Only certain lines below are wanted: those starting at the line containing "Whisky Single Malt: 3 for 13.23 -> 2 for 8.82" and ending at the line containing "ZX-1XL 18650 LED", both included, each retyped exactly.

## Exercise data
━━━━━━━━━━

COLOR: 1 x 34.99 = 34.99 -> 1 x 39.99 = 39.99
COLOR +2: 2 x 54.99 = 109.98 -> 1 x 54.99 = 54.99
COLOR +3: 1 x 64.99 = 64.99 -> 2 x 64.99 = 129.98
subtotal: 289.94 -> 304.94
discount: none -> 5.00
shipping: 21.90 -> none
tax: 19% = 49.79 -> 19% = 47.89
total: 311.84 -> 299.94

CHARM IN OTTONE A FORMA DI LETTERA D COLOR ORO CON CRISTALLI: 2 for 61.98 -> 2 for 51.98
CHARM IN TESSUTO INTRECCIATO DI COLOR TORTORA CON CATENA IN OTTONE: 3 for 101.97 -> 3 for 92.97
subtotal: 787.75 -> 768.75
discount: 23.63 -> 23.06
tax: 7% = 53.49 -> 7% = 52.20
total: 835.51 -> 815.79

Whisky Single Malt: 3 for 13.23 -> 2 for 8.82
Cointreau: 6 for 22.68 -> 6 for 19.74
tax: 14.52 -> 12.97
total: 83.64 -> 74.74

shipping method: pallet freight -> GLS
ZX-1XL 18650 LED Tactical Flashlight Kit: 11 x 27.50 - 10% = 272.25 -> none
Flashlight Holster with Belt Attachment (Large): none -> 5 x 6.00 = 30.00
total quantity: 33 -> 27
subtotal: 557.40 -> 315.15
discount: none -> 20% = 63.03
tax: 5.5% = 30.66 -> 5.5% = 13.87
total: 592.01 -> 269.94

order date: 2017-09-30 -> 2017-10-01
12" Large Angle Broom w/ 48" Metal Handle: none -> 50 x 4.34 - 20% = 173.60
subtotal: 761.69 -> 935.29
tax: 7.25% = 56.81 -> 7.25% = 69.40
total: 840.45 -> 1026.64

━━━━━━━━━━

## Response to the task
Whisky Single Malt: 3 for 13.23 -> 2 for 8.82
Cointreau: 6 for 22.68 -> 6 for 19.74
tax: 14.52 -> 12.97
total: 83.64 -> 74.74

shipping method: pallet freight -> GLS
ZX-1XL 18650 LED Tactical Flashlight Kit: 11 x 27.50 - 10% = 272.25 -> none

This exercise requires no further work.